===== PROVIDED ENTRIES
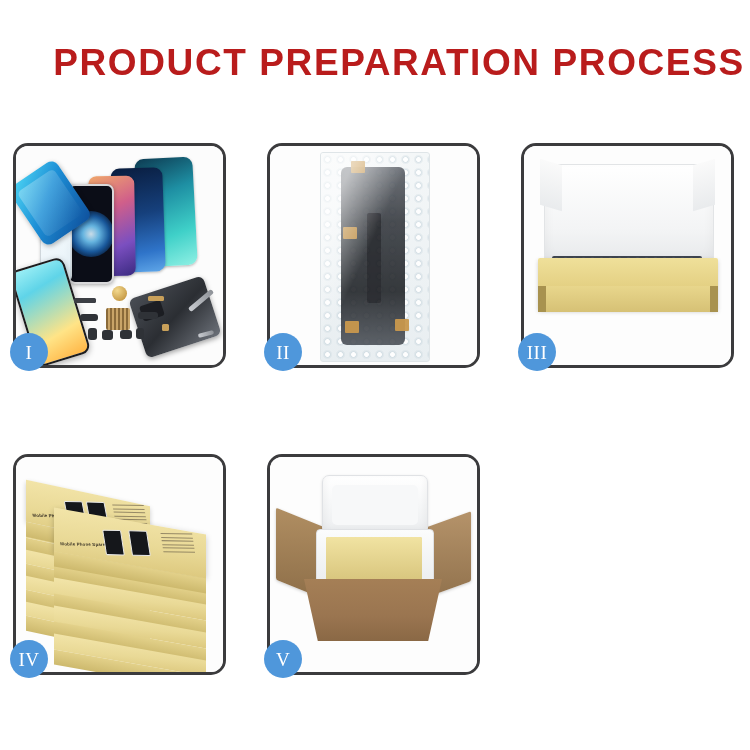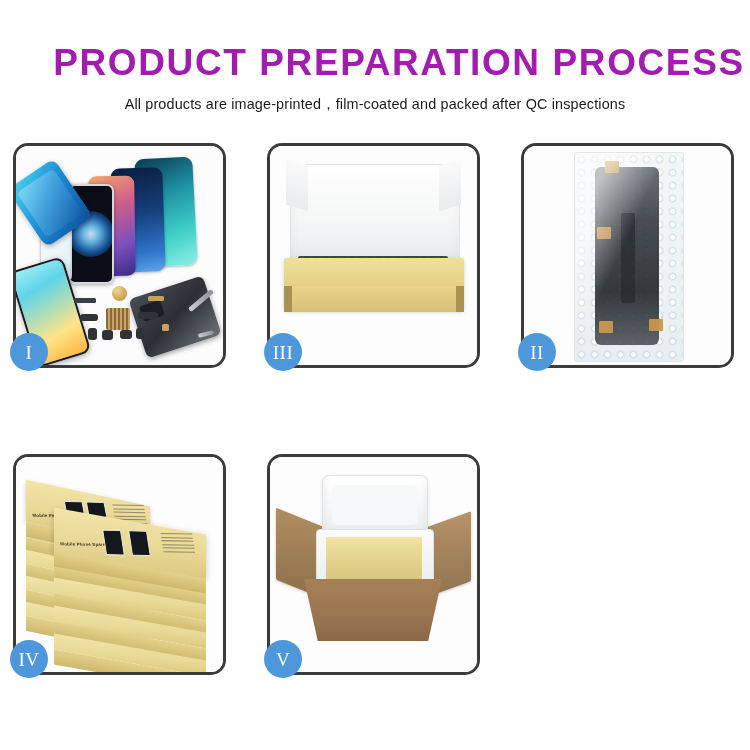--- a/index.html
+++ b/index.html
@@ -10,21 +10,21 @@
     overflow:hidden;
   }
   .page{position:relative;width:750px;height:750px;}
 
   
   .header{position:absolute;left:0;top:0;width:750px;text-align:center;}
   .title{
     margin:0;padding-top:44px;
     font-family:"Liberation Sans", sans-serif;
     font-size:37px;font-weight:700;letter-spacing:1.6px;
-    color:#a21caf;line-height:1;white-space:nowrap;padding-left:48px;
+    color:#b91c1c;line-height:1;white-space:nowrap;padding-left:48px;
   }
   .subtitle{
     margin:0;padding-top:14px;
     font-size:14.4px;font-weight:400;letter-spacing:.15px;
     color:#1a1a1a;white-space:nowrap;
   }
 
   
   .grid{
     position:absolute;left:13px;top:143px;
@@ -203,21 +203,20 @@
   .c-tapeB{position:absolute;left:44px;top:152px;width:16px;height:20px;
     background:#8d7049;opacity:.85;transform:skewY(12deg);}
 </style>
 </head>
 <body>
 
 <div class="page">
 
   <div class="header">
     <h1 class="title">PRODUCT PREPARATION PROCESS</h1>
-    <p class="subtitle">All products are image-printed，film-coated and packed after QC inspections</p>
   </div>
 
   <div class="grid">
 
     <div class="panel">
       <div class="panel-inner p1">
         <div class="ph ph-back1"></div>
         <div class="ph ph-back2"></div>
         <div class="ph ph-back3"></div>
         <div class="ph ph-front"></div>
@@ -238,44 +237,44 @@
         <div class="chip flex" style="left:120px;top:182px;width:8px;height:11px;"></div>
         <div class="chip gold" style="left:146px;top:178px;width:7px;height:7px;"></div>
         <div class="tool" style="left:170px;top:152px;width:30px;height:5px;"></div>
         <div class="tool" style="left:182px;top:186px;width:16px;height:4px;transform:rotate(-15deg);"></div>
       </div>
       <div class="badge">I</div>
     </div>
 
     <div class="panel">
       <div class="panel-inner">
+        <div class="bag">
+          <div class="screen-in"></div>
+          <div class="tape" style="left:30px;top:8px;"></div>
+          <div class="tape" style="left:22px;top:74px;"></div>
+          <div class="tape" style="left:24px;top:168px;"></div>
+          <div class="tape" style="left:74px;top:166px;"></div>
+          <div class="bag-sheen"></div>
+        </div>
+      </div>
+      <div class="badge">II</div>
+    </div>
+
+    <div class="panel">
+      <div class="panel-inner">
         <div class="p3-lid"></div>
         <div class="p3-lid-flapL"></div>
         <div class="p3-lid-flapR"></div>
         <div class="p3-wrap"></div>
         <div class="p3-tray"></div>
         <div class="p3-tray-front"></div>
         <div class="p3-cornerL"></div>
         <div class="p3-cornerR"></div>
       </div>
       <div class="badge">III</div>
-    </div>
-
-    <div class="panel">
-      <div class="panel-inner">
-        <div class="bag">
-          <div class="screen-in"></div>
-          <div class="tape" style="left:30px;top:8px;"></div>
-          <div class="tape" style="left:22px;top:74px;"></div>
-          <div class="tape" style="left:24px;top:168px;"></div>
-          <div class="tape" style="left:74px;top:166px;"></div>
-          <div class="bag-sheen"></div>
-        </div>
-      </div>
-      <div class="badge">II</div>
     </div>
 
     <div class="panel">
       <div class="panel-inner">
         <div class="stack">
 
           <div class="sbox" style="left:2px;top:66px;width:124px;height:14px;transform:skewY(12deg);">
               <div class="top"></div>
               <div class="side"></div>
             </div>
==========
===== PROVIDED ENTRIES
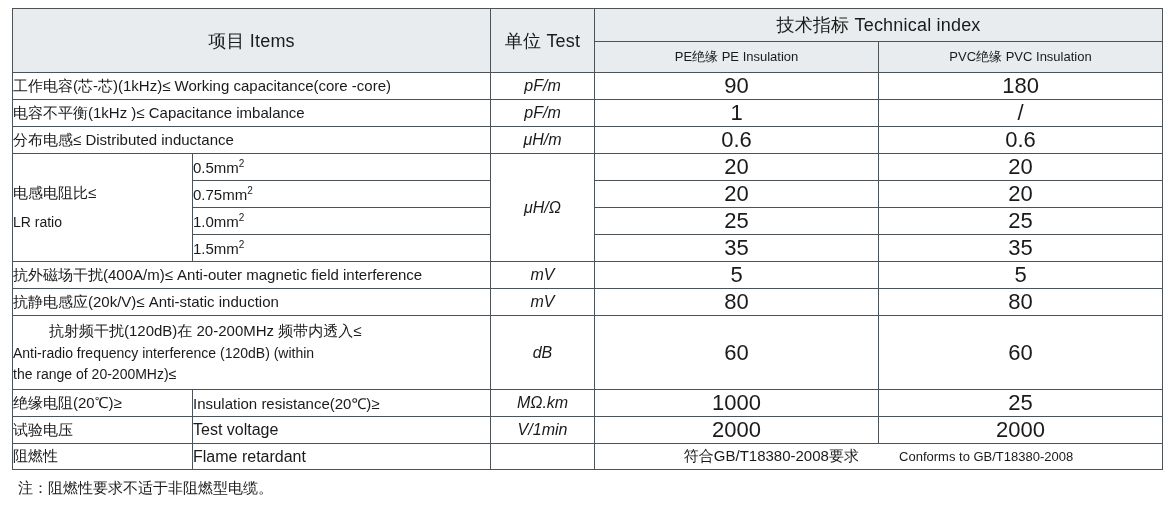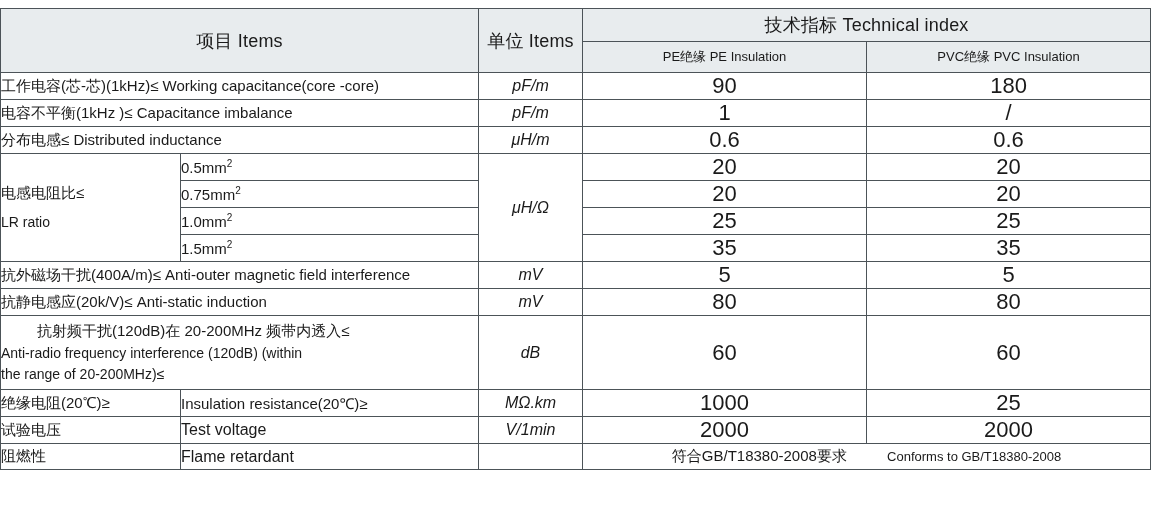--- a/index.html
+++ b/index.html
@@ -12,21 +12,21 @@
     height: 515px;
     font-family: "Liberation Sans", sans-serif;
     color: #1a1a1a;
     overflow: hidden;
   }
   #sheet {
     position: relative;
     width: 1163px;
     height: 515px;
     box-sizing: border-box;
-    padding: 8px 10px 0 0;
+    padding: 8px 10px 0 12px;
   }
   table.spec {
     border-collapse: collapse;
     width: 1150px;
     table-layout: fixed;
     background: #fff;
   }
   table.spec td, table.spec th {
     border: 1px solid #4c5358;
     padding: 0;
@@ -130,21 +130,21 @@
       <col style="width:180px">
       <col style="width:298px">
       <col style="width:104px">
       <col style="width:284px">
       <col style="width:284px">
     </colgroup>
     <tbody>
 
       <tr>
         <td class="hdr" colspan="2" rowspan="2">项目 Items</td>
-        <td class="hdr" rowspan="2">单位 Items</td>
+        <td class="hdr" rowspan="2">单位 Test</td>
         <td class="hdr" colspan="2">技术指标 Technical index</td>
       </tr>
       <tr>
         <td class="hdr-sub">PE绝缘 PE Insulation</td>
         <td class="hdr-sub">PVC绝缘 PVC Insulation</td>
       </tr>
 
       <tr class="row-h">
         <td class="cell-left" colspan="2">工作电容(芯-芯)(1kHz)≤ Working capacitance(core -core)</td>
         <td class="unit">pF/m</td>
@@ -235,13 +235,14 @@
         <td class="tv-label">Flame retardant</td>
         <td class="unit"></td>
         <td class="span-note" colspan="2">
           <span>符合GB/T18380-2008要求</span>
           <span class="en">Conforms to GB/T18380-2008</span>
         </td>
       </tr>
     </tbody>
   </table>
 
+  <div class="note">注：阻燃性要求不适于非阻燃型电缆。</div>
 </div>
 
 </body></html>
==========
ASSIGNMENT:
For each line above that carries the word "background", copy it out.

RESPONSE TO THIS TASK:
     background:#8d7049;opacity:.85;transform:skewY(12deg);}
     background: #fff;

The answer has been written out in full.